Start of Block

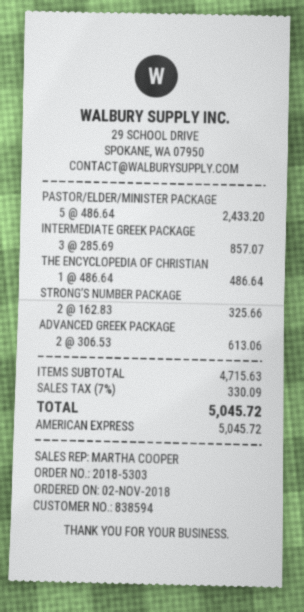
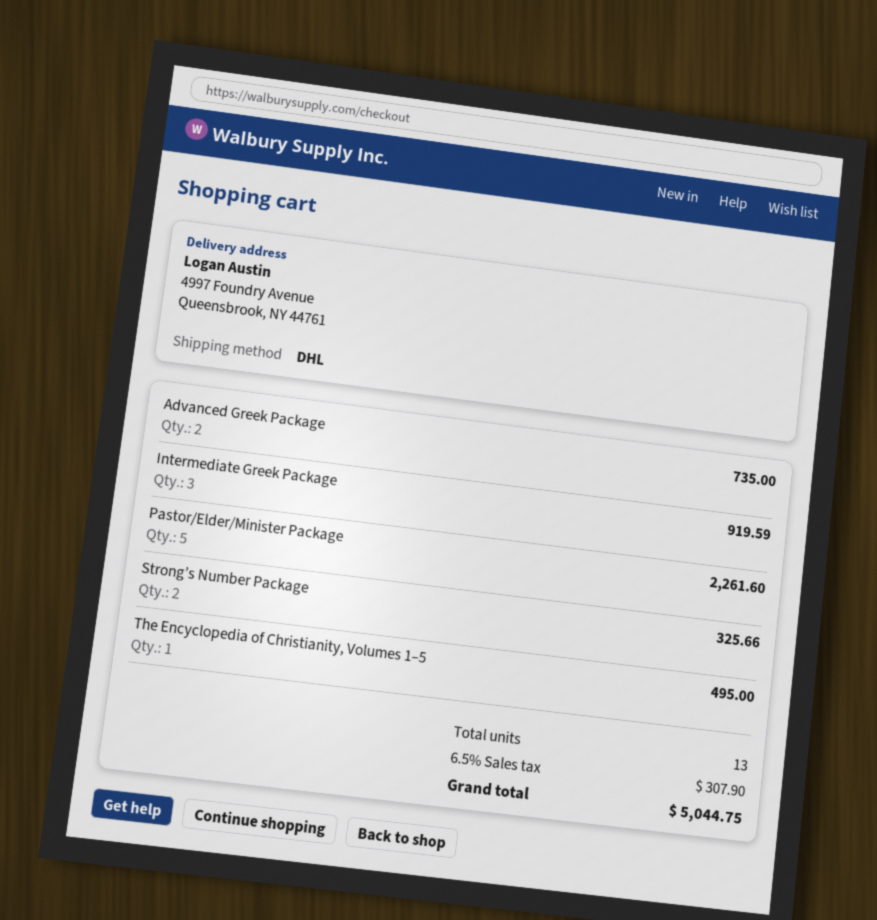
PASTOR/ELDER/MINISTER PACKAGE: 5 for 2433.20 -> 5 for 2261.60
INTERMEDIATE GREEK PACKAGE: 3 for 857.07 -> 3 for 919.59
THE ENCYCLOPEDIA OF CHRISTIAN: 1 for 486.64 -> 1 for 495.00
ADVANCED GREEK PACKAGE: 2 for 613.06 -> 2 for 735.00
tax: 7% = 330.09 -> 6.5% = 307.90
total: 5045.72 -> 5044.75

End of Block

Copy out, from the listing above, every line that contains the word "GREEK".

Response:
INTERMEDIATE GREEK PACKAGE: 3 for 857.07 -> 3 for 919.59
ADVANCED GREEK PACKAGE: 2 for 613.06 -> 2 for 735.00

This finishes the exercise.